For people early in their treatment, working with a team makes sense. Exposure to all types of eating disorder clinicians will help someone find what works best for them.

After this introductory period, individualized treatment is crucial. Continuing to suggest the exact same thing for someone who already has tried that path with limited benefit deserves more thoughtful care.

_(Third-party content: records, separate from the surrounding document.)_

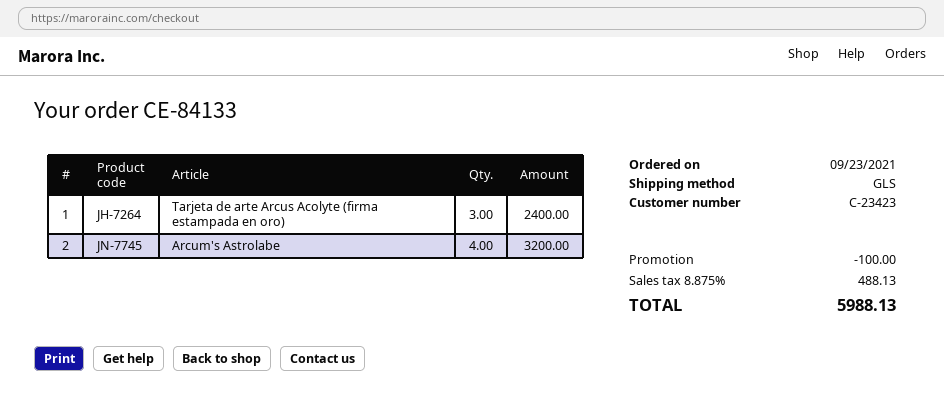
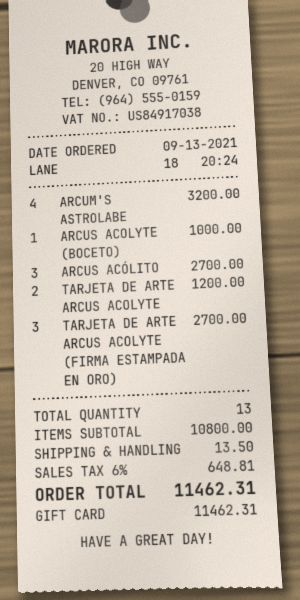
order date: 2021-09-23 -> 2021-09-13
Tarjeta de arte Arcus Acolyte (firma estampada en oro): 3 for 2400.00 -> 3 for 2700.00
ARCUS ACOLYTE (BOCETO): none -> 1 for 1000.00
ARCUS ACÓLITO: none -> 3 for 2700.00
TARJETA DE ARTE ARCUS ACOLYTE: none -> 2 for 1200.00
discount: 100.00 -> none
shipping: none -> 13.50
tax: 8.875% = 488.13 -> 6% = 648.81
total: 5988.13 -> 11462.31

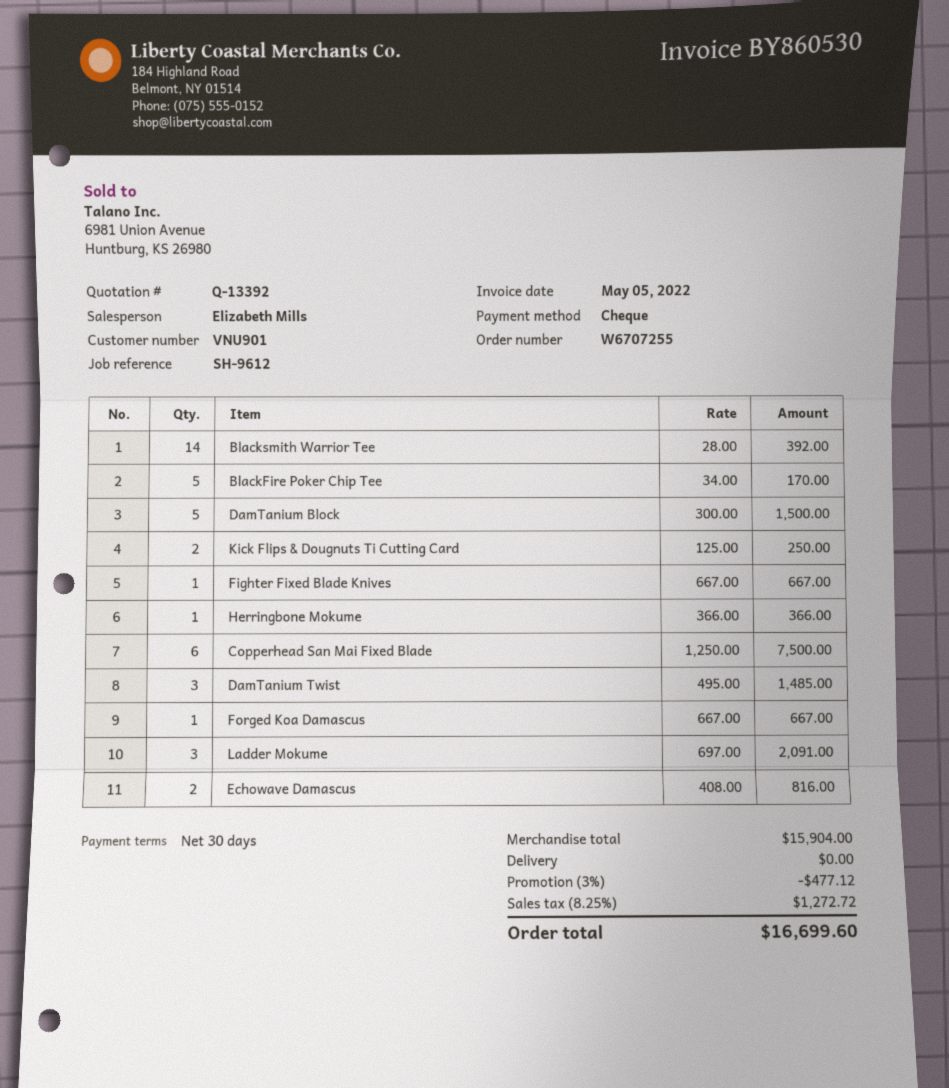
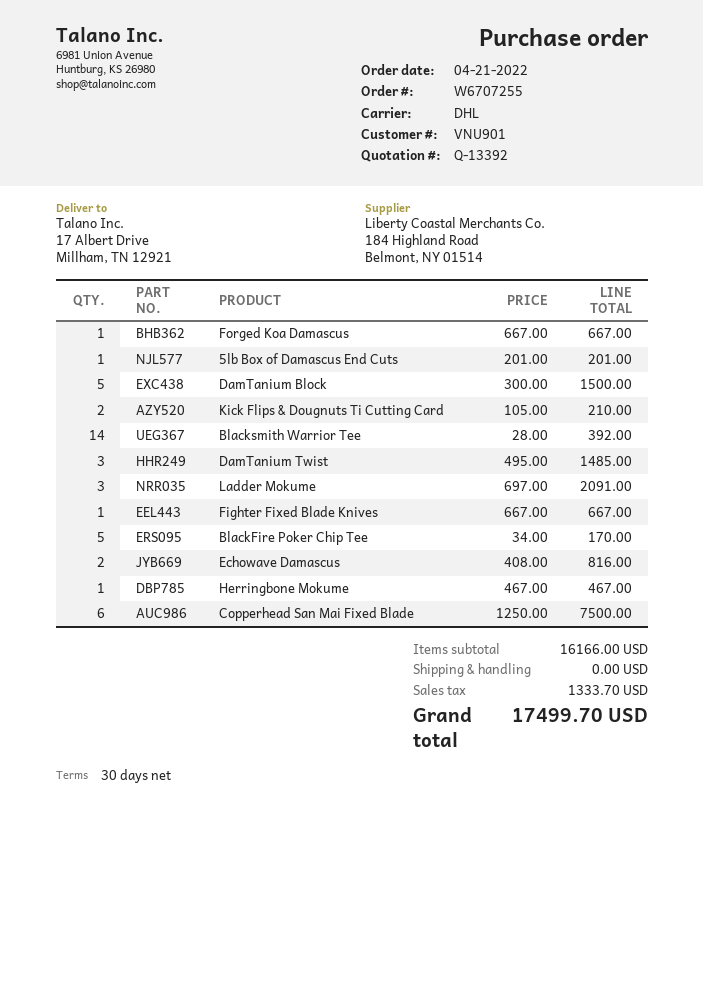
Kick Flips & Dougnuts Ti Cutting Card: 2 x 125.00 = 250.00 -> 2 x 105.00 = 210.00
Herringbone Mokume: 1 x 366.00 = 366.00 -> 1 x 467.00 = 467.00
5lb Box of Damascus End Cuts: none -> 1 x 201.00 = 201.00
subtotal: 15904.00 -> 16166.00
discount: 3% = 477.12 -> none
tax: 1272.72 -> 1333.70
total: 16699.60 -> 17499.70

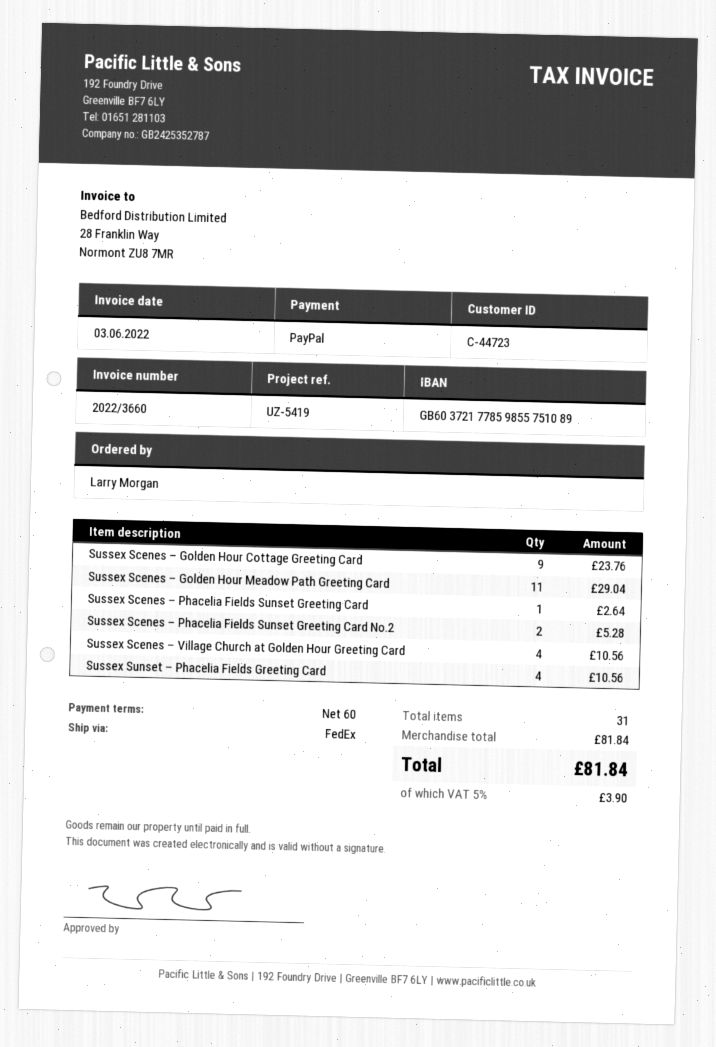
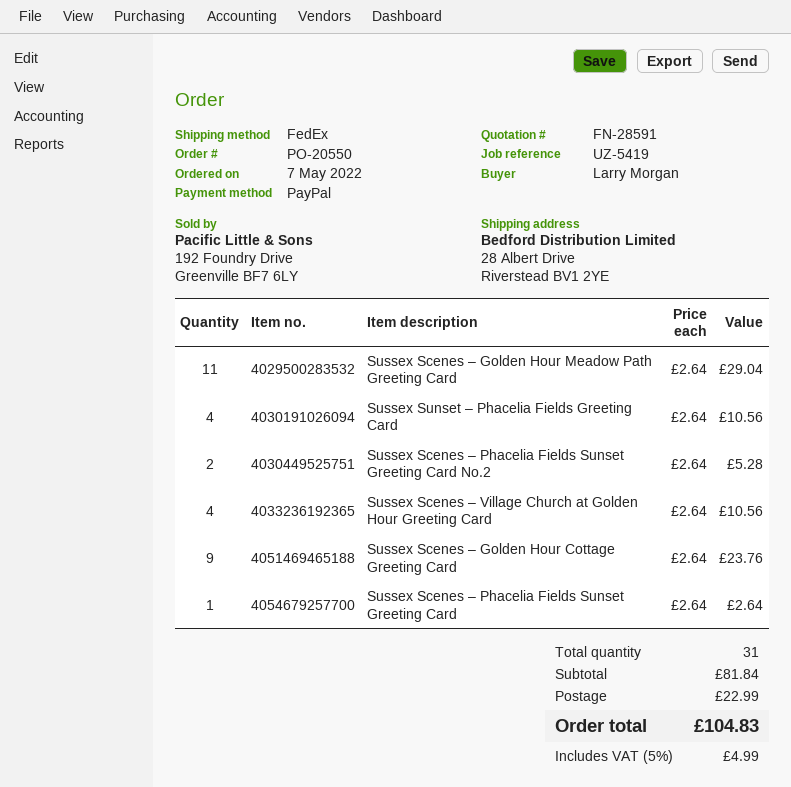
shipping: none -> 22.99
tax: 5% = 3.90 -> 5% = 4.99
total: 81.84 -> 104.83

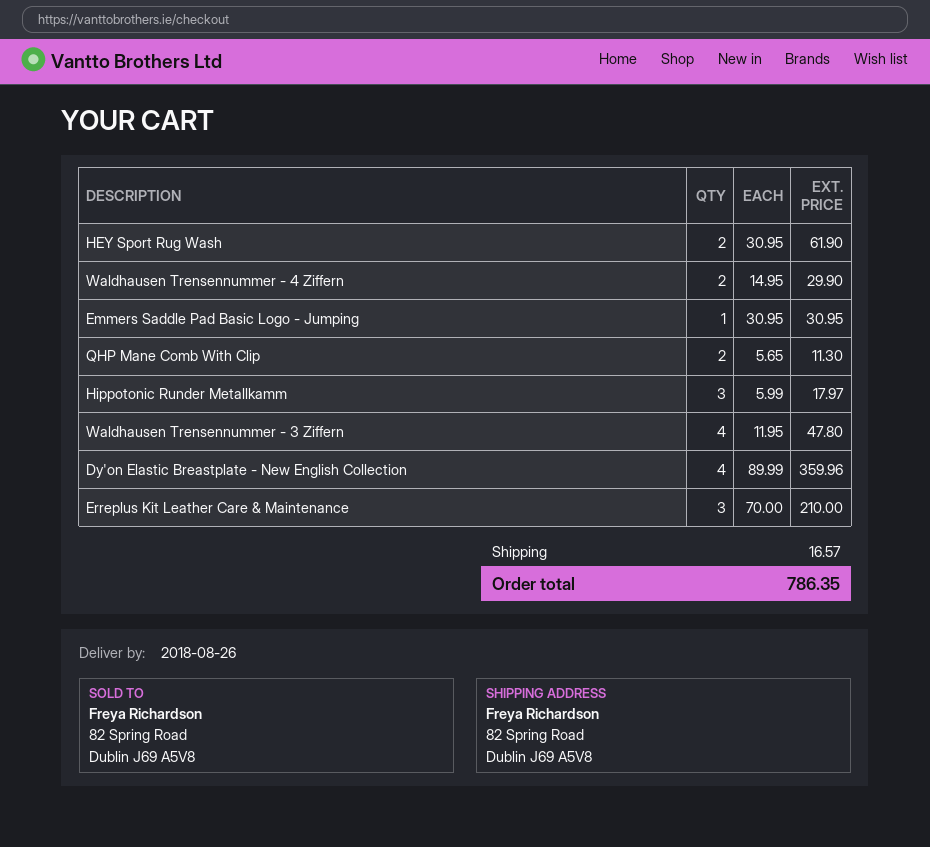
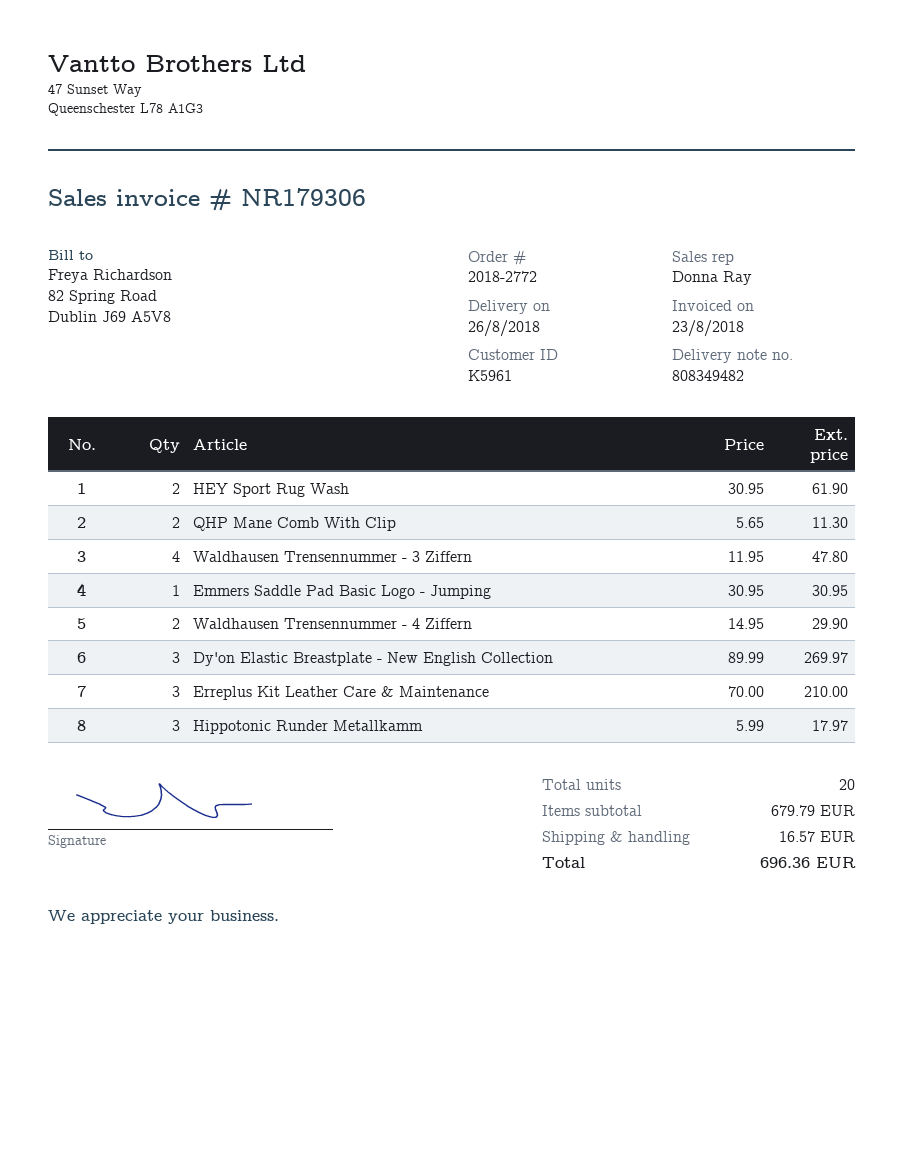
Dy'on Elastic Breastplate - New English Collection: 4 x 89.99 = 359.96 -> 3 x 89.99 = 269.97
total: 786.35 -> 696.36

It is the responsibility of the clinician to think outside the box for different ideas to help. Relying solely on the standard care only shows a lack of creativity and frankly a lack of caring. Since eating disorder treatment is far from perfect, patients need to know all possible elements of treatment are on the table and that the people in their corner are doing everything they can to make a difference.

4/5/18

The Unfairness of Eating Disorder Recovery

It’s a fine line between blame and responsibility when it comes to eating disorder recovery. I wrote the last post with trepidation that it was too easy to interpret my words as blaming the patient for their illness, something I adamantly oppose.

And certainly the same logic wouldn’t apply to a purely physical illness such as cancer.

Part of the difference lies in the core medical knowledge and treatment options. The science of brain function remains in its infancy. Only a few decades ago, a common misconception was that people only use 10% of their brain, but that factoid reflected justification for our collective ignorance. Even as we learn more about how our mind works, the yawning scientific gaps preclude the large majority of any truly functional knowledge.

However, the medical information available about cancer is also very limited, as is treatment. Why is the discrepancy in attitude towards eating disorders as opposed to cancer so wide?

Cancer is an invasive “other” in one’s body. The psychological component of treatment is one of endurance and maintaining optimism in the face of so much fear and doubt. The goal of treatment is very clear. There is no way for the doctor-patient relationship to be adversarial.

Eating disorder treatment attempts to separate out the eating disorder thought process from one’s own independent thoughts. Although that construct is useful and effective, it is a construct nonetheless. Eating disorder thoughts may be the driver of the illness, but they still feel like one’s own thoughts. The cognitive exercise of learning to identify them as part of the illness, dismiss them and follow a different, often newly acquired set of thoughts is challenging at best.

When an educated, caring, well-meaning clinician urges week after week the patient to follow these new thoughts and ignore a well-worn pattern of daily life, inevitably there will be friction in the treatment. The process of learning new patterns with food and managing the concomitant thoughts is challenging and bumpy. Since no treatment can effectively ease this painful transition, that responsibility to work on new behaviors each day has to lie with the sufferer.

This is certainly a cruel joke. Not only is someone saddled with an eating disorder but the only effective treatment option is a slow and painful struggle against the powerful eating disorder forces. And it’s easy to see why not everyone can get well.


I am always searching for new ways to make this easier, to prevent the suffering and to sidestep the prolonged pain of the process. I remain hopeful because many, many people do get well. In the meanwhile, I also have to accept these realities and communicate them in treatment.